Hamburg. Die Verschiebung der Olympischen Spiele war zu erwarten. Dennoch müssen die Sportler lernen, sich erst einmal damit abzufinden. Sportpsychologe Thorsten Weidig empfiehlt seinen Klienten, sich zunächst um andere Dinge als Sport zu kümmern.

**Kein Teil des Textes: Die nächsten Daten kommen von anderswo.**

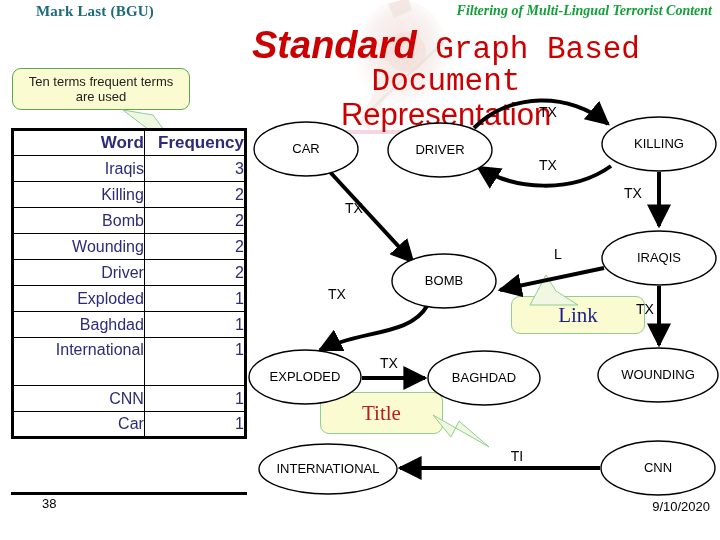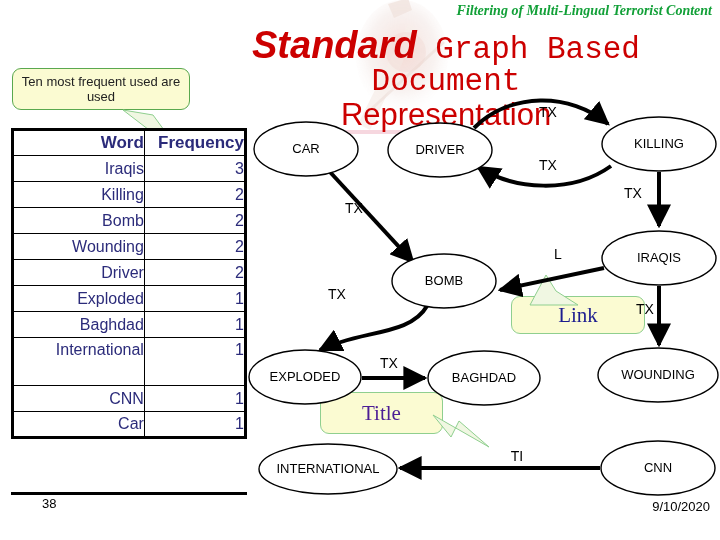"Mark Last (BGU)" div.author { html: none -> <div>Mark Last (BGU)</div> }
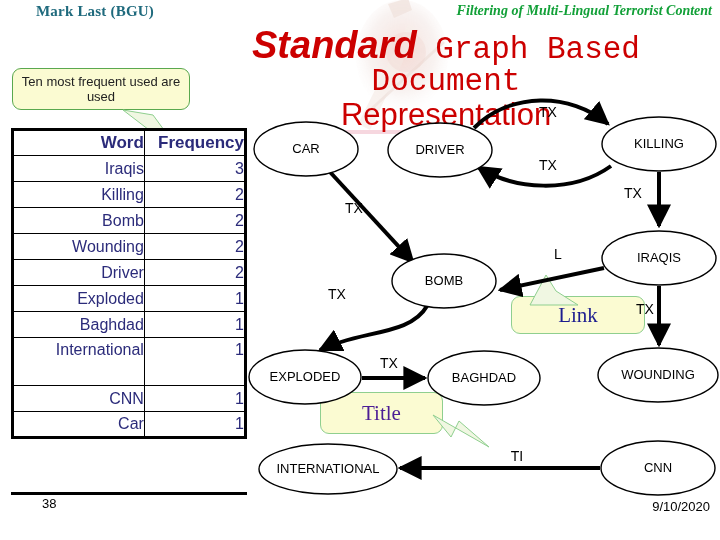"Ten most frequent used are" div.ctext { text: most frequent used -> terms frequent terms }
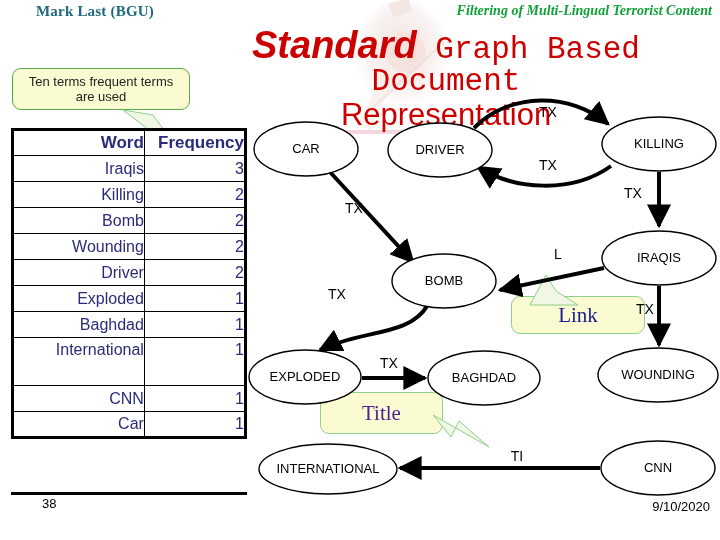"Title" #callout-title .ctext { color: #4c1d95 -> #b91c1c }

Die Absage der Olympischen Spiele in diesem Sommer in Tokio war wegen der Corona-Pandemie erwartet worden. Nun beginnt für viele Sportler eine neue Phase der Unsicherheit.

Über das Sportliche hinaus stehen Lebensentwürfe oder berufliche Pläne durch die Verschiebung zur Disposition. Die Unsicherheit gehe „einher mit einem entsprechenden Gefühlschaos von Hilflosigkeit und vielleicht auch Ängstlichkeit, aber auch Ärger, weil man sich vorbereitet hat und jetzt nicht kann“, sagte Sportpsychologe Thorsten Weidig der Deutschen Presse-Agentur. Wichtig ist aus Sicht des 46-Jährigen, der auch Sportler am Olympiastützpunkt in Hamburg betreut, dass die Athleten erst einmal eine Distanz zu den Ereignissen schaffen.

Die Olympischen Spiele sind nach langem Zögern wegen der Corona-Krise verschoben worden. Ist es entlastend für die Sportlerinnen und Sportler, dass jetzt Klarheit besteht?